» Task instructions
Set down the data that follows, exactly and completely.

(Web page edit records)

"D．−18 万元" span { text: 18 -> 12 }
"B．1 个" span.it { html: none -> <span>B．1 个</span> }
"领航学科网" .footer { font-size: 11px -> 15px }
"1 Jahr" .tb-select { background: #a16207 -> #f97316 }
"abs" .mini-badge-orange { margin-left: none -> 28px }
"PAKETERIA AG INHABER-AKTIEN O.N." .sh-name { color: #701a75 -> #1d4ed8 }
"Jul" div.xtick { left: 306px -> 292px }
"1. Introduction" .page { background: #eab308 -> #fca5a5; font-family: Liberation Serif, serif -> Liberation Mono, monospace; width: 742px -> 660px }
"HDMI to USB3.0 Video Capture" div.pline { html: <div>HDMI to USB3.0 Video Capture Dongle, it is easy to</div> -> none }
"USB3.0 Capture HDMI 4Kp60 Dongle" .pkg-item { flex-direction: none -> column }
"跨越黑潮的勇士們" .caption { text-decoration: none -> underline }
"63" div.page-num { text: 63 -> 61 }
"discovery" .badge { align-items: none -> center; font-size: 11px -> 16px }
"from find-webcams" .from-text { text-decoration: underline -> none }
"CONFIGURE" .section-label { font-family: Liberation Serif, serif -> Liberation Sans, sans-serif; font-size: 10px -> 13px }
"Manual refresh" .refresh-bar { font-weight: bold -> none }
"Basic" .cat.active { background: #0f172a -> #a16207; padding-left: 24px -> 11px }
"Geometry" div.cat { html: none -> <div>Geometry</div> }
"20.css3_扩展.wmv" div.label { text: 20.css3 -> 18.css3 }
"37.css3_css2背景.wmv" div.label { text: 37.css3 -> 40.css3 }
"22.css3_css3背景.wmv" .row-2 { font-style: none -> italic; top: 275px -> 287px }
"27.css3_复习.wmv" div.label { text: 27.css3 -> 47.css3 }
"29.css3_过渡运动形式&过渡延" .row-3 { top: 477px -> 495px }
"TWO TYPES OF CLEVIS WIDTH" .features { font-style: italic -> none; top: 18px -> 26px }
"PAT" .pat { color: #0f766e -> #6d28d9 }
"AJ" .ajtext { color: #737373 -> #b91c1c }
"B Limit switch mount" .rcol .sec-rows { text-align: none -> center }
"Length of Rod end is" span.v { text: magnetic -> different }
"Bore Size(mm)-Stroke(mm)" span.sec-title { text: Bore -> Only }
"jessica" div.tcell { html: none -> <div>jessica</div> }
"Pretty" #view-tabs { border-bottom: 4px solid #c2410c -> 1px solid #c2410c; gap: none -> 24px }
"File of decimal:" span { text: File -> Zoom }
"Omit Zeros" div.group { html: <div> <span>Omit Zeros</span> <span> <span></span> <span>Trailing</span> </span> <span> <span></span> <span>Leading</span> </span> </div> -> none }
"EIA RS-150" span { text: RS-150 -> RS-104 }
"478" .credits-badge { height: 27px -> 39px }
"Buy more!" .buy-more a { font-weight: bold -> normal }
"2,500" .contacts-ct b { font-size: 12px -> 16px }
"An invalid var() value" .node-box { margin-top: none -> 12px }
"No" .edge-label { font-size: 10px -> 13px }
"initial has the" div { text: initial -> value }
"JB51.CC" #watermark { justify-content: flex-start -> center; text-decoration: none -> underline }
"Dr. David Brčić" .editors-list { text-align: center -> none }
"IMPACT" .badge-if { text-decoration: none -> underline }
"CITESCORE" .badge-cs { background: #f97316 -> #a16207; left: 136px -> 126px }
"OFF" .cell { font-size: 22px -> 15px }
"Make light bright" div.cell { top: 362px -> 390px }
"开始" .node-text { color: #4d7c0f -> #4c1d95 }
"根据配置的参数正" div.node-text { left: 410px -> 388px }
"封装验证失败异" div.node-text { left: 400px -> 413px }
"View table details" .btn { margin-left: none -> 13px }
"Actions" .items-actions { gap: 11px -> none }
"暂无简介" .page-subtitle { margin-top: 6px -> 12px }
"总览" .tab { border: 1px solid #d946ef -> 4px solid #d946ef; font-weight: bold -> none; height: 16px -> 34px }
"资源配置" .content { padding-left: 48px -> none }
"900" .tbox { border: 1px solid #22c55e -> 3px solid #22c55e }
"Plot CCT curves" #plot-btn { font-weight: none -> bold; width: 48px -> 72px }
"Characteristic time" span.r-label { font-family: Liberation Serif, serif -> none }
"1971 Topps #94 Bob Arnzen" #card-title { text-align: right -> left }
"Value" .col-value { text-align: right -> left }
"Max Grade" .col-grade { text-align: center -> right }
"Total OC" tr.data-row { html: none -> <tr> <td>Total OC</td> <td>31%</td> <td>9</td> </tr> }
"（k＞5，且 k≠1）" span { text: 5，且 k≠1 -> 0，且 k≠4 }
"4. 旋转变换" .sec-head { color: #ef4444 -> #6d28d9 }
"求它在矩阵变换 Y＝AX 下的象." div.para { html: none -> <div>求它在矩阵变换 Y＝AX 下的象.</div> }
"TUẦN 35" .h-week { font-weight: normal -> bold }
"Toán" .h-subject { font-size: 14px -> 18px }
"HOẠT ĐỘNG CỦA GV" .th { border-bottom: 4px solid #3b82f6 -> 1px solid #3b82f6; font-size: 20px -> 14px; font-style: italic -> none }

» Result of the exercise
"D．−18 万元" span { text: 18 -> 12 }
"B．1 个" span.it { html: none -> <span>B．1 个</span> }
"领航学科网" .footer { font-size: 11px -> 15px }
"1 Jahr" .tb-select { background: #a16207 -> #f97316 }
"abs" .mini-badge-orange { margin-left: none -> 28px }
"PAKETERIA AG INHABER-AKTIEN O.N." .sh-name { color: #701a75 -> #1d4ed8 }
"Jul" div.xtick { left: 306px -> 292px }
"1. Introduction" .page { background: #eab308 -> #fca5a5; font-family: Liberation Serif, serif -> Liberation Mono, monospace; width: 742px -> 660px }
"HDMI to USB3.0 Video Capture" div.pline { html: <div>HDMI to USB3.0 Video Capture Dongle, it is easy to</div> -> none }
"USB3.0 Capture HDMI 4Kp60 Dongle" .pkg-item { flex-direction: none -> column }
"跨越黑潮的勇士們" .caption { text-decoration: none -> underline }
"63" div.page-num { text: 63 -> 61 }
"discovery" .badge { align-items: none -> center; font-size: 11px -> 16px }
"from find-webcams" .from-text { text-decoration: underline -> none }
"CONFIGURE" .section-label { font-family: Liberation Serif, serif -> Liberation Sans, sans-serif; font-size: 10px -> 13px }
"Manual refresh" .refresh-bar { font-weight: bold -> none }
"Basic" .cat.active { background: #0f172a -> #a16207; padding-left: 24px -> 11px }
"Geometry" div.cat { html: none -> <div>Geometry</div> }
"20.css3_扩展.wmv" div.label { text: 20.css3 -> 18.css3 }
"37.css3_css2背景.wmv" div.label { text: 37.css3 -> 40.css3 }
"22.css3_css3背景.wmv" .row-2 { font-style: none -> italic; top: 275px -> 287px }
"27.css3_复习.wmv" div.label { text: 27.css3 -> 47.css3 }
"29.css3_过渡运动形式&过渡延" .row-3 { top: 477px -> 495px }
"TWO TYPES OF CLEVIS WIDTH" .features { font-style: italic -> none; top: 18px -> 26px }
"PAT" .pat { color: #0f766e -> #6d28d9 }
"AJ" .ajtext { color: #737373 -> #b91c1c }
"B Limit switch mount" .rcol .sec-rows { text-align: none -> center }
"Length of Rod end is" span.v { text: magnetic -> different }
"Bore Size(mm)-Stroke(mm)" span.sec-title { text: Bore -> Only }
"jessica" div.tcell { html: none -> <div>jessica</div> }
"Pretty" #view-tabs { border-bottom: 4px solid #c2410c -> 1px solid #c2410c; gap: none -> 24px }
"File of decimal:" span { text: File -> Zoom }
"Omit Zeros" div.group { html: <div> <span>Omit Zeros</span> <span> <span></span> <span>Trailing</span> </span> <span> <span></span> <span>Leading</span> </span> </div> -> none }
"EIA RS-150" span { text: RS-150 -> RS-104 }
"478" .credits-badge { height: 27px -> 39px }
"Buy more!" .buy-more a { font-weight: bold -> normal }
"2,500" .contacts-ct b { font-size: 12px -> 16px }
"An invalid var() value" .node-box { margin-top: none -> 12px }
"No" .edge-label { font-size: 10px -> 13px }
"initial has the" div { text: initial -> value }
"JB51.CC" #watermark { justify-content: flex-start -> center; text-decoration: none -> underline }
"Dr. David Brčić" .editors-list { text-align: center -> none }
"IMPACT" .badge-if { text-decoration: none -> underline }
"CITESCORE" .badge-cs { background: #f97316 -> #a16207; left: 136px -> 126px }
"OFF" .cell { font-size: 22px -> 15px }
"Make light bright" div.cell { top: 362px -> 390px }
"开始" .node-text { color: #4d7c0f -> #4c1d95 }
"根据配置的参数正" div.node-text { left: 410px -> 388px }
"封装验证失败异" div.node-text { left: 400px -> 413px }
"View table details" .btn { margin-left: none -> 13px }
"Actions" .items-actions { gap: 11px -> none }
"暂无简介" .page-subtitle { margin-top: 6px -> 12px }
"总览" .tab { border: 1px solid #d946ef -> 4px solid #d946ef; font-weight: bold -> none; height: 16px -> 34px }
"资源配置" .content { padding-left: 48px -> none }
"900" .tbox { border: 1px solid #22c55e -> 3px solid #22c55e }
"Plot CCT curves" #plot-btn { font-weight: none -> bold; width: 48px -> 72px }
"Characteristic time" span.r-label { font-family: Liberation Serif, serif -> none }
"1971 Topps #94 Bob Arnzen" #card-title { text-align: right -> left }
"Value" .col-value { text-align: right -> left }
"Max Grade" .col-grade { text-align: center -> right }
"Total OC" tr.data-row { html: none -> <tr> <td>Total OC</td> <td>31%</td> <td>9</td> </tr> }
"（k＞5，且 k≠1）" span { text: 5，且 k≠1 -> 0，且 k≠4 }
"4. 旋转变换" .sec-head { color: #ef4444 -> #6d28d9 }
"求它在矩阵变换 Y＝AX 下的象." div.para { html: none -> <div>求它在矩阵变换 Y＝AX 下的象.</div> }
"TUẦN 35" .h-week { font-weight: normal -> bold }
"Toán" .h-subject { font-size: 14px -> 18px }
"HOẠT ĐỘNG CỦA GV" .th { border-bottom: 4px solid #3b82f6 -> 1px solid #3b82f6; font-size: 20px -> 14px; font-style: italic -> none }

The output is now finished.